= Joasil Déméus Débrosse =

Joasil Déméus Débrosse (12 January 1968 – 13 January 2013) was a Haitian journalist and philanthropist. He ran for the Haitian Congress twice and lost both times. He died January 13, 2013, in a hospital center in Port-au-Prince. He was the Radio Star Presenter of Morning Train, a program broadcast every morning on Radio TV Zenith.

==Early life==

Débrosse was born in the Province of Artibonite. He was one of the eight children of Joseph Dieulifort Joasil and Marie Merzila Elysée Joasil. Because of his intelligence, he was sent to Port-au-Prince to continue his education.

==Career==

He first ran for elected office in 2000 and found it necessary to boycott the elections when Fanmi Lavalas, the political party of President Jean Bertrand Aristide, was about to win.
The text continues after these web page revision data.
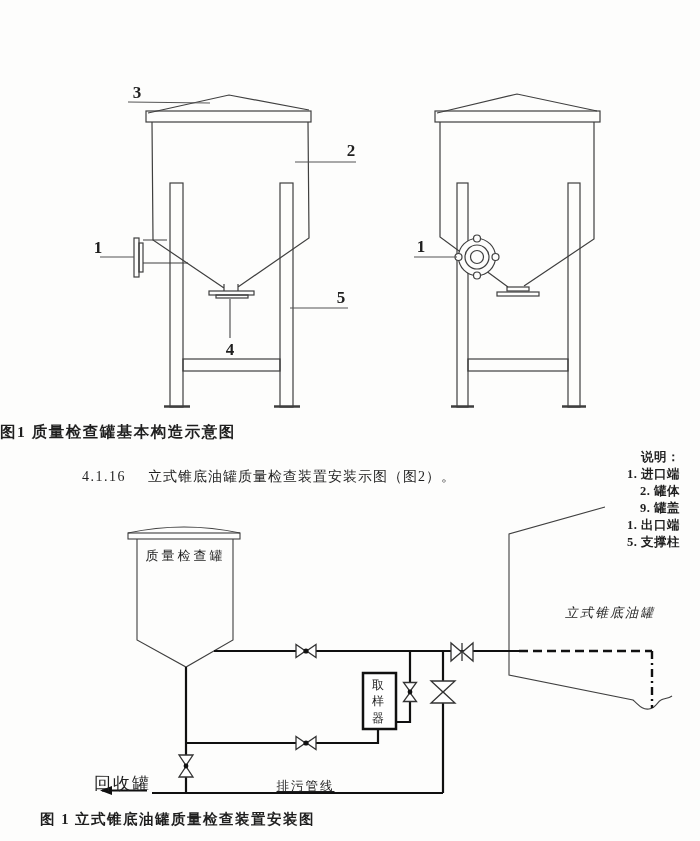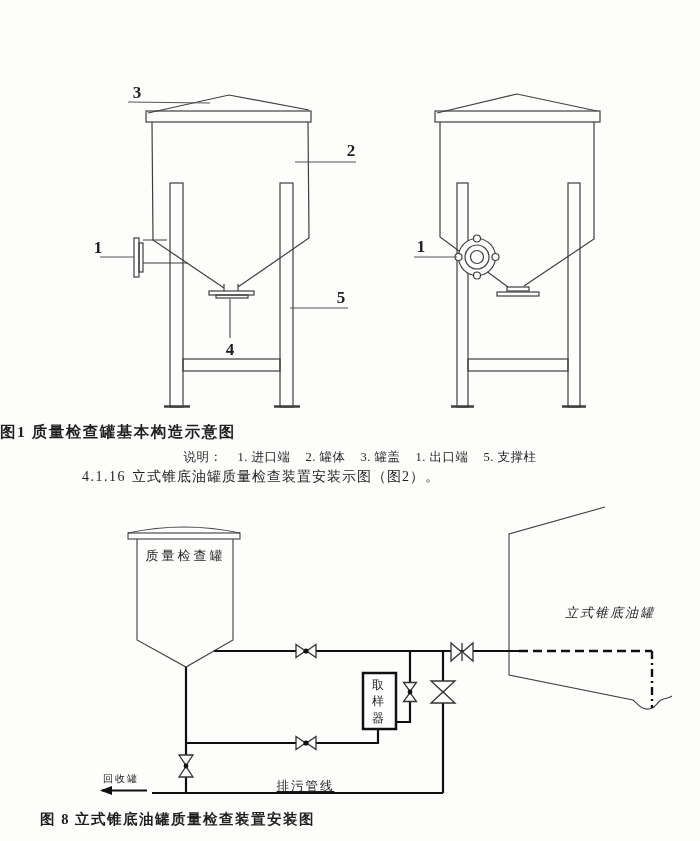--- a/index.html
+++ b/index.html
@@ -22,7 +22,7 @@
   .legend{
     left:40px;top:449px;width:640px;
     display:flex;justify-content:center;align-items:flex-end;
-    font-weight:normal;font-size:12.5px;letter-spacing:0.5px;
+    font-weight:bold;font-size:12.5px;letter-spacing:0.5px;flex-direction:column;
   }
   .legend span.item:not(:first-of-type){margin-left:15px;}
   .clause{

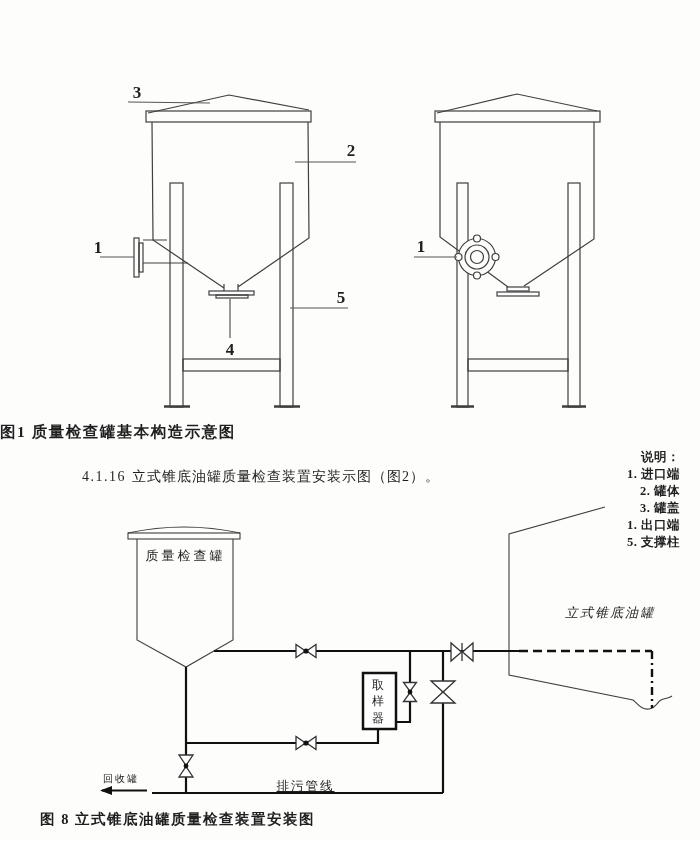--- a/index.html
+++ b/index.html
@@ -29,7 +29,7 @@
     left:82px;top:468px;width:560px;
     font-size:14px;letter-spacing:1px;
   }
-  .clause .num{margin-right:6px;letter-spacing:1.5px;}
+  .clause .num{margin-right:22px;letter-spacing:1.5px;}
   .d-label{font-size:13px;letter-spacing:3px;text-align:center;}
   .lbl-inspection{left:138px;top:547px;width:95px;}
   .lbl-oiltank{left:560px;top:604px;width:100px;letter-spacing:2px;font-style:italic;}

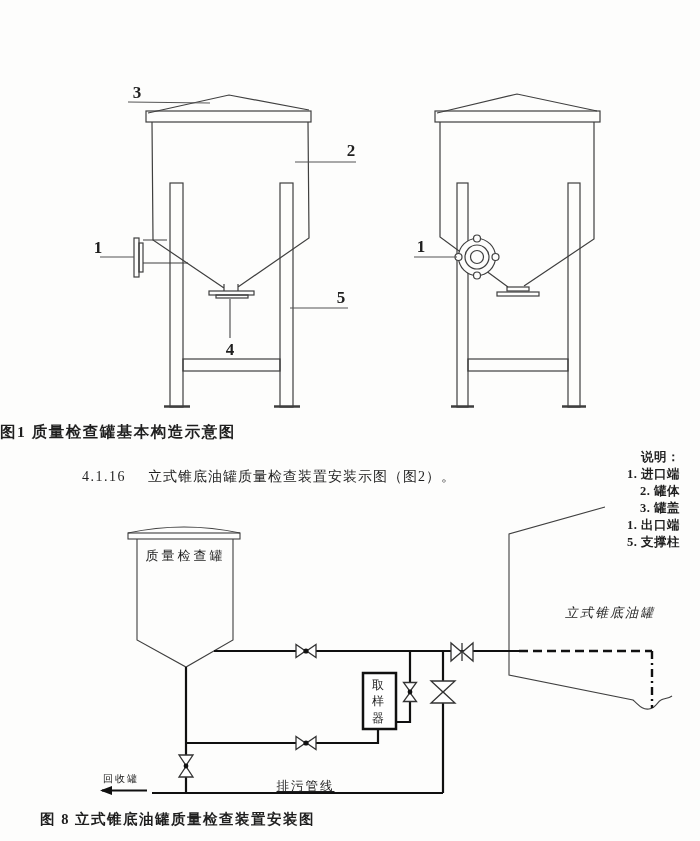--- a/index.html
+++ b/index.html
@@ -155,7 +155,7 @@
     <span>说明：</span>
     <span class="item">1. 进口端</span>
     <span class="item">2. 罐体</span>
-    <span class="item">3. 罐盖</span>
+    <span class="item">9. 罐盖</span>
     <span class="item">1. 出口端</span>
     <span class="item">5. 支撑柱</span>
   </div>

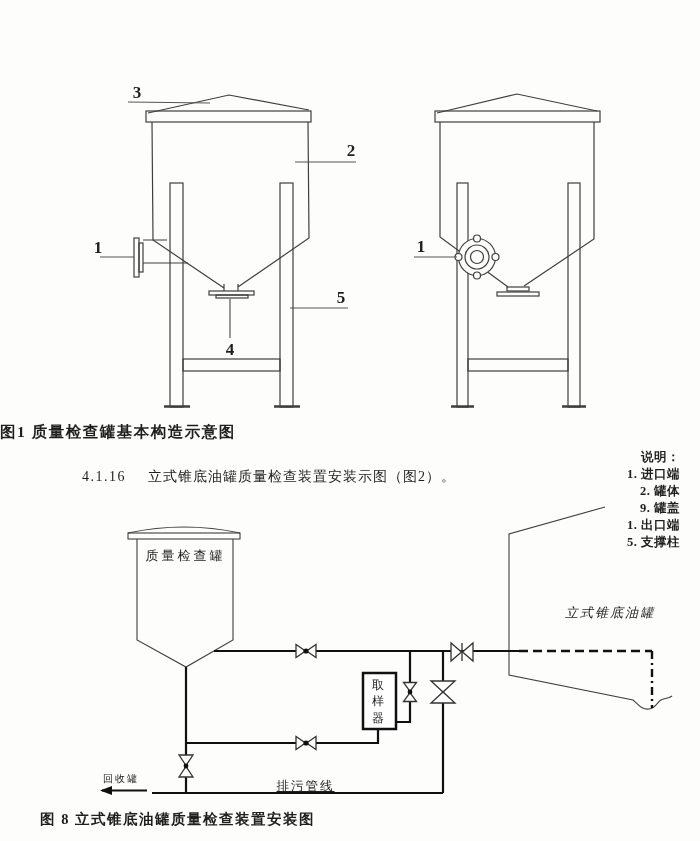--- a/index.html
+++ b/index.html
@@ -34,7 +34,7 @@
   .lbl-inspection{left:138px;top:547px;width:95px;}
   .lbl-oiltank{left:560px;top:604px;width:100px;letter-spacing:2px;font-style:italic;}
   .lbl-drain{left:258px;top:778px;width:95px;font-size:12.5px;letter-spacing:2px;text-decoration:underline;}
-  .lbl-recovery{left:91px;top:772px;width:60px;font-size:10px;letter-spacing:2px;text-align:center;font-family:Liberation Serif, serif;}
+  .lbl-recovery{left:91px;top:772px;width:60px;font-size:17px;letter-spacing:2px;text-align:right;font-family:Liberation Serif, serif;}
   .sampler-text{
     left:364px;top:676px;width:31px;height:51px;
     display:flex;align-items:center;justify-content:center;

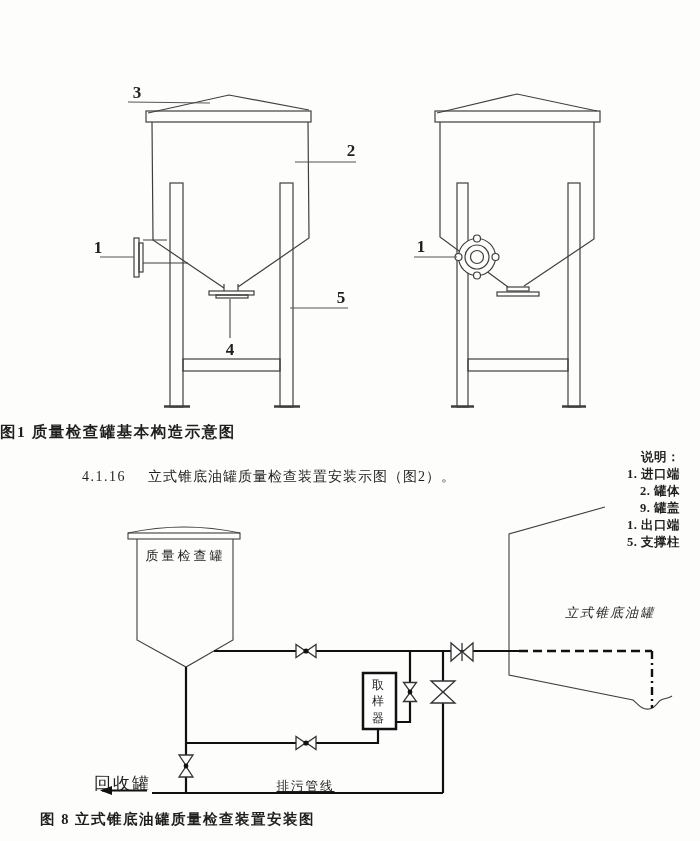--- a/index.html
+++ b/index.html
@@ -172,7 +172,7 @@
   <div class="abs d-label lbl-drain">排污管线</div>
   <div class="abs d-label lbl-recovery">回收罐</div>
 
-  <div class="abs fig-caption caption2">图 8 立式锥底油罐质量检查装置安装图</div>
+  <div class="abs fig-caption caption2">图 1 立式锥底油罐质量检查装置安装图</div>
 
 </div>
After Lavalas' parliamentary victory in 2000, Joasil retreated from politics to concentrate on social work and philanthropy. He sent scores of impoverished children to school using his own funds. He had no children of his own. He used his last savings to feed street people and have-nots.

Joasil created the Noël Emmanuel Limage Foundation, the namesake of a former Haitian Senator from Artibonite. Through the foundation, he accomplished his social and philanthropic works. At the same time, he restructured his radio show and named it: Train Matinal, a program whose content was clearly social, political, and religious. His show presented diverse views representing the diverse beliefs of Haitians inside the country and in the diaspora.

==Personal life==

In December 2010, Joasil Déméus Débrosse married Jerry Milfort, a nurse in Arcahaie. They had no children.